The average percentage that the CPU has been busy since the server was started.

Average Contention Time

The average time (in milliseconds) spent on each monitor contention. The valid format is a positive integer.

Average Create Time

The average method response time for creations in milliseconds.

Average Drain Size

The average number of objects discarded in each drain. Applies to entity and stateless beans.

Average Execution Time

The average amount of time, in milliseconds, of all invocations of a servlet to date.

Average Garbage Collection Duration

The average duration of a garbage collection call.

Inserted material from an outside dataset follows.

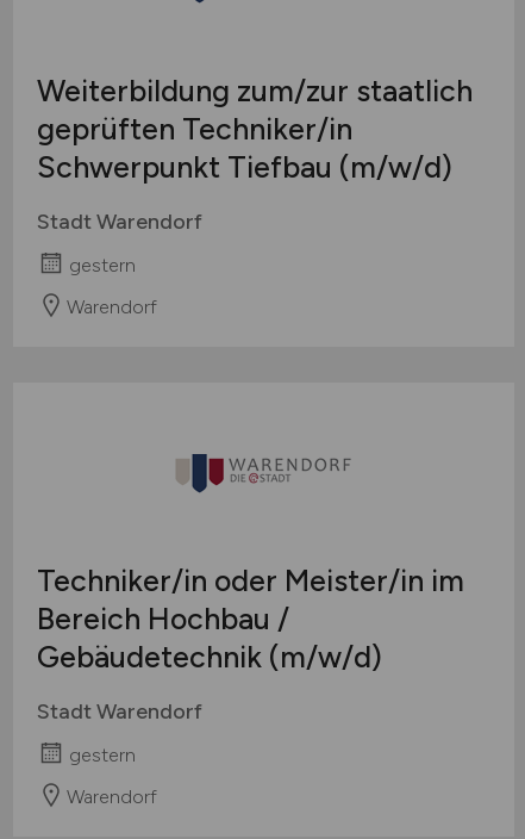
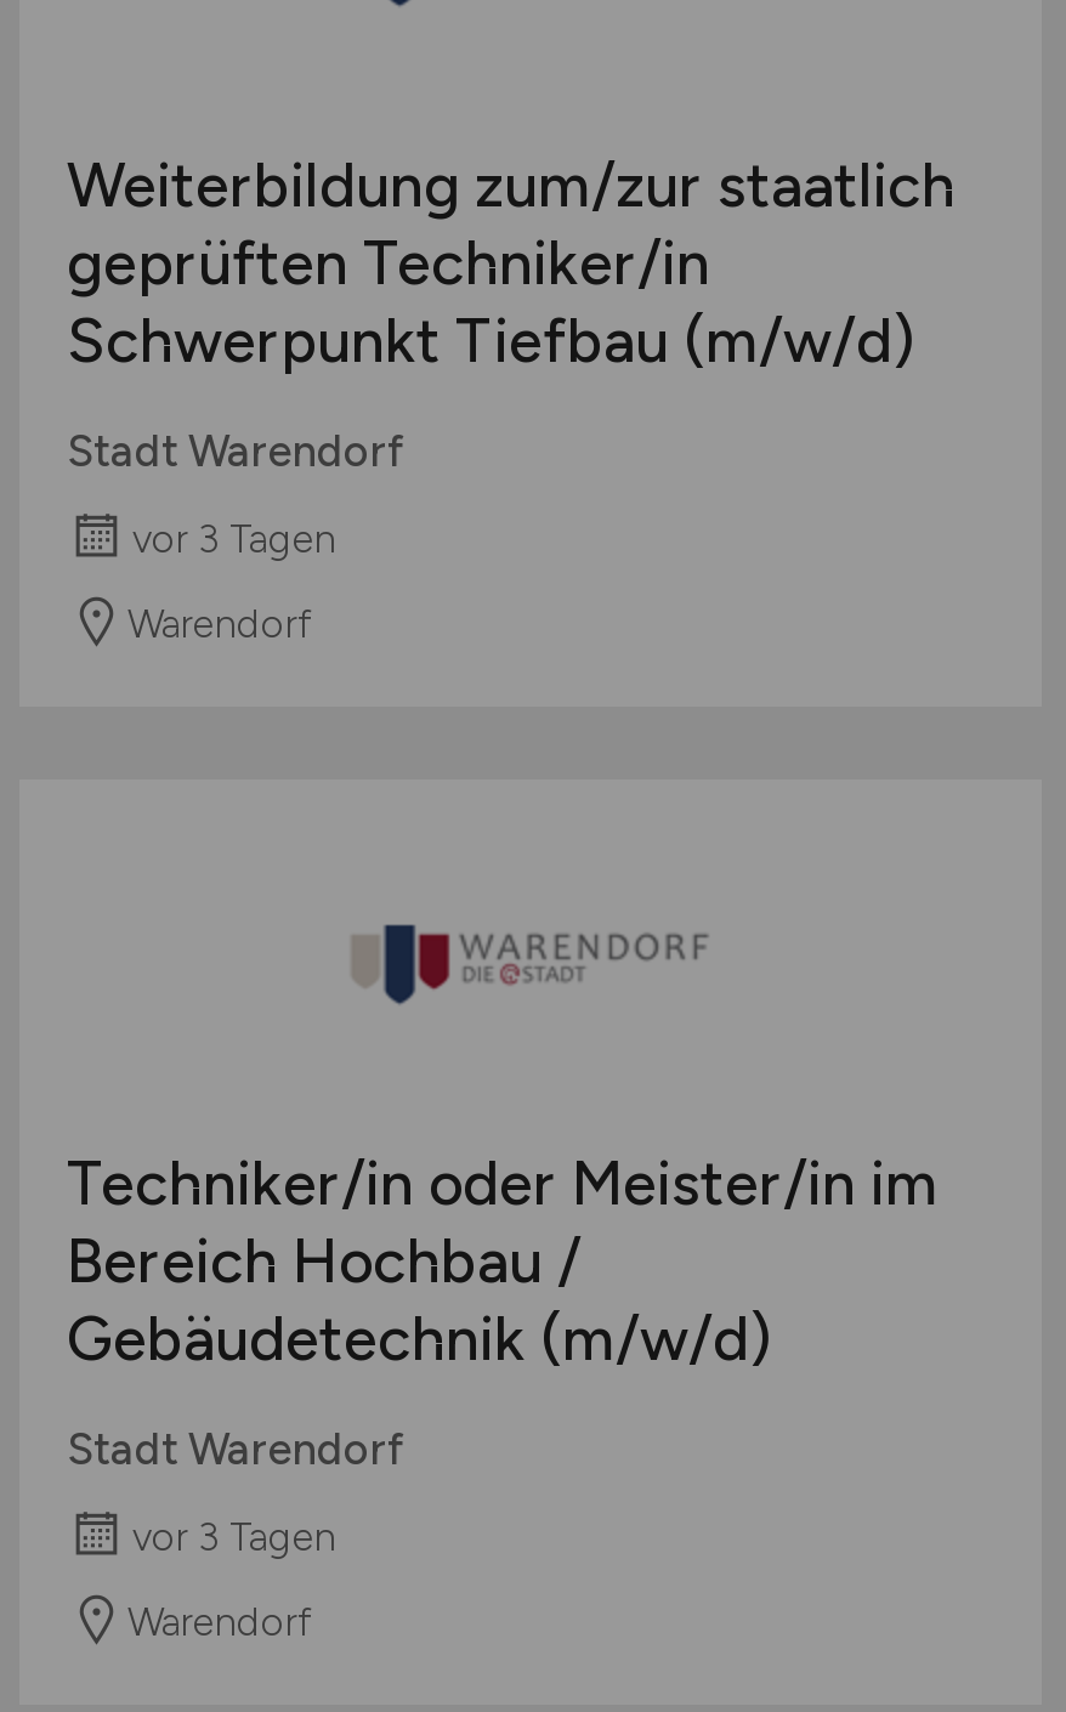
[68,253,135,276] gestern -> [132,517,336,563] vor 3 Tagen
[68,744,135,766] gestern -> [132,1515,336,1561] vor 3 Tagen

Average Heap Size after Garbage Collection

The average dynamic storage for a procedure after inactive data is deleted.

Average Invalidation Time

The average time required to invalidate HTTP sessions.

Average Method Response Time

The average response time, in milliseconds, of all invocations of the remote interface for this bean.

Average Method Response Time for Create

The average time, in milliseconds, it takes to create a bean, including load time.

Average Method Response Time for Remove

The average time, in milliseconds, for a beanRemove call, including the time at the database.

Average Number of Method Calls per Request/Transaction

Average (over the sample shown on the Detail tab) of the number of method and nested request invocations occurring between the request start and end.

Average Pool Size

The average number of objects in the pool. Applies to entity and stateless beans.

Average Remove Time

The average response time, in milliseconds, for removes.

Average Response Time

The average elapsed time between entering a request and receiving a response.

Average Response Time per Nested Request Invocations

Response time is defined as (Wall Clock at the time of the nested request finish - Wall Clock at time of the nested request start). This field is the average of this value for all of the nested requests in the sample.

Average Response Time per Request/Transaction

Response time is defined as (Wall Clock at the time of request finish - Wall Clock at time of request start). This field is the average of this value for all of the requests in the sample.

Average Sessions Lifetime

The average lifetime of invalidated HTTP sessions.

Average Time between Garbage Collection Calls

The average time (in seconds) between two successive garbage collection calls.

Average Time In Use

The average time of the connection pool that is in use.

Average Time to Acquire Lock

The average time (in milliseconds) spent on each monitor locking. The valid format is a positive integer.

Average Time Wait for Lock

The average time that a thread waits for a lock.

Average Use Time

The average time, in milliseconds, a connection is used by a request.

Average Wait Time

The average time, in milliseconds, a request waits for a connection.

Average Waiting Threads

The average number of threads concurrently waiting for a connection.

 

B

Baseline Definition

The threshold to which a server group's average response time is compared.

Baseline Indicator Settings

The percentage above the baseline that you determine to be slow or very slow. “Slow response” means the present response time is between 26% and 50% above the baseline as in the example above; “very slow response” means the present response time exceeds the baseline by 50% or above. When the response time reaches Indicator 1, an orange indicator displays on the Application Overview page; a red indicator means the response time has exceeded Indicator 2 and the system is very unhealthy.

Baseline Response Time

The historical response time, displayed on the Application Overview page, to which the current response time is compared.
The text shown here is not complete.